Detected change data:
============================================================
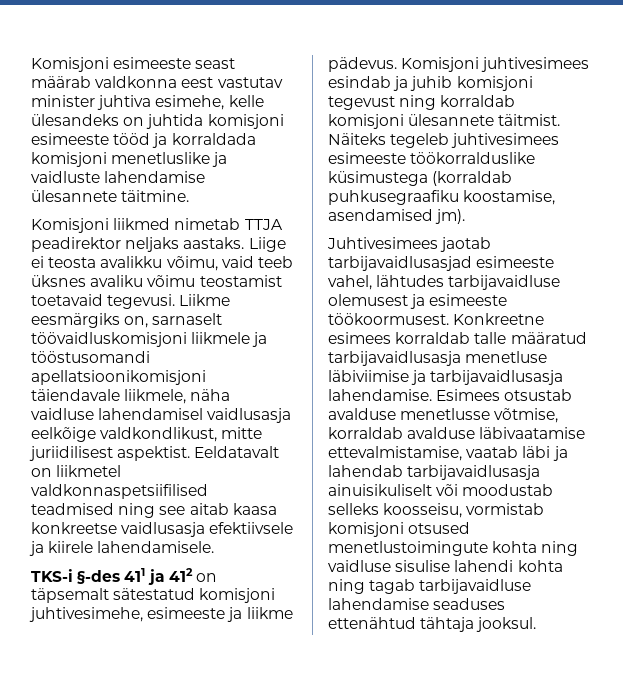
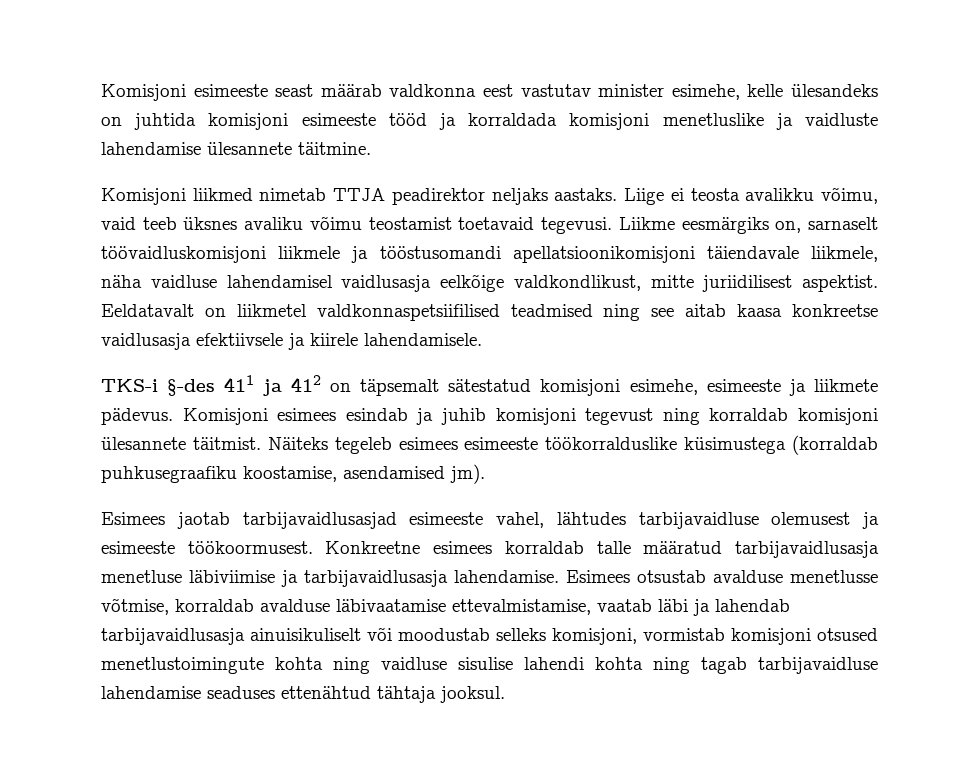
- Komisjoni esimeeste seast määrab valdkonna eest vastutav minister juhtiva esimehe, kelle ülesandeks on juhtida komisjoni esimeeste tööd ja korraldada komisjoni menetluslike ja vaidluste lahendamise ülesannete täitmine.
+ Komisjoni esimeeste seast määrab valdkonna eest vastutav minister esimehe, kelle ülesandeks on juhtida komisjoni esimeeste tööd ja korraldada komisjoni menetluslike ja vaidluste lahendamise ülesannete täitmine.
- TKS-i §-des 411 ja 412 on täpsemalt sätestatud komisjoni juhtivesimehe, esimeeste ja liikme pädevus.
+ TKS-i §-des 411 ja 412 on täpsemalt sätestatud komisjoni esimehe, esimeeste ja liikmete pädevus.
- Komisjoni juhtivesimees esindab ja juhib komisjoni tegevust ning korraldab komisjoni ülesannete täitmist.
+ Komisjoni esimees esindab ja juhib komisjoni tegevust ning korraldab komisjoni ülesannete täitmist.
- Näiteks tegeleb juhtivesimees esimeeste töökorralduslike küsimustega (korraldab puhkusegraafiku koostamise, asendamised jm).
+ Näiteks tegeleb esimees esimeeste töökorralduslike küsimustega (korraldab puhkusegraafiku koostamise, asendamised jm).
- Juhtivesimees jaotab tarbijavaidlusasjad esimeeste vahel, lähtudes tarbijavaidluse olemusest ja esimeeste töökoormusest.
+ Esimees jaotab tarbijavaidlusasjad esimeeste vahel, lähtudes tarbijavaidluse olemusest ja esimeeste töökoormusest.
- Esimees otsustab avalduse menetlusse võtmise, korraldab avalduse läbivaatamise ettevalmistamise, vaatab läbi ja lahendab tarbijavaidlusasja ainuisikuliselt või moodustab selleks koosseisu, vormistab komisjoni otsused menetlustoimingute kohta ning vaidluse sisulise lahendi kohta ning tagab tarbijavaidluse lahendamise seaduses ettenähtud tähtaja jooksul.
+ Esimees otsustab avalduse menetlusse võtmise, korraldab avalduse läbivaatamise ettevalmistamise, vaatab läbi ja lahendab tarbijavaidlusasja ainuisikuliselt või moodustab selleks komisjoni, vormistab komisjoni otsused menetlustoimingute kohta ning vaidluse sisulise lahendi kohta ning tagab tarbijavaidluse lahendamise seaduses ettenähtud tähtaja jooksul.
============================================================
• WHAT IS REQUIRED
Although the records include pictures, output only their text, exactly and completely.

• ANSWER BOX
- Komisjoni esimeeste seast määrab valdkonna eest vastutav minister juhtiva esimehe, kelle ülesandeks on juhtida komisjoni esimeeste tööd ja korraldada komisjoni menetluslike ja vaidluste lahendamise ülesannete täitmine.
+ Komisjoni esimeeste seast määrab valdkonna eest vastutav minister esimehe, kelle ülesandeks on juhtida komisjoni esimeeste tööd ja korraldada komisjoni menetluslike ja vaidluste lahendamise ülesannete täitmine.
- TKS-i §-des 411 ja 412 on täpsemalt sätestatud komisjoni juhtivesimehe, esimeeste ja liikme pädevus.
+ TKS-i §-des 411 ja 412 on täpsemalt sätestatud komisjoni esimehe, esimeeste ja liikmete pädevus.
- Komisjoni juhtivesimees esindab ja juhib komisjoni tegevust ning korraldab komisjoni ülesannete täitmist.
+ Komisjoni esimees esindab ja juhib komisjoni tegevust ning korraldab komisjoni ülesannete täitmist.
- Näiteks tegeleb juhtivesimees esimeeste töökorralduslike küsimustega (korraldab puhkusegraafiku koostamise, asendamised jm).
+ Näiteks tegeleb esimees esimeeste töökorralduslike küsimustega (korraldab puhkusegraafiku koostamise, asendamised jm).
- Juhtivesimees jaotab tarbijavaidlusasjad esimeeste vahel, lähtudes tarbijavaidluse olemusest ja esimeeste töökoormusest.
+ Esimees jaotab tarbijavaidlusasjad esimeeste vahel, lähtudes tarbijavaidluse olemusest ja esimeeste töökoormusest.
- Esimees otsustab avalduse menetlusse võtmise, korraldab avalduse läbivaatamise ettevalmistamise, vaatab läbi ja lahendab tarbijavaidlusasja ainuisikuliselt või moodustab selleks koosseisu, vormistab komisjoni otsused menetlustoimingute kohta ning vaidluse sisulise lahendi kohta ning tagab tarbijavaidluse lahendamise seaduses ettenähtud tähtaja jooksul.
+ Esimees otsustab avalduse menetlusse võtmise, korraldab avalduse läbivaatamise ettevalmistamise, vaatab läbi ja lahendab tarbijavaidlusasja ainuisikuliselt või moodustab selleks komisjoni, vormistab komisjoni otsused menetlustoimingute kohta ning vaidluse sisulise lahendi kohta ning tagab tarbijavaidluse lahendamise seaduses ettenähtud tähtaja jooksul.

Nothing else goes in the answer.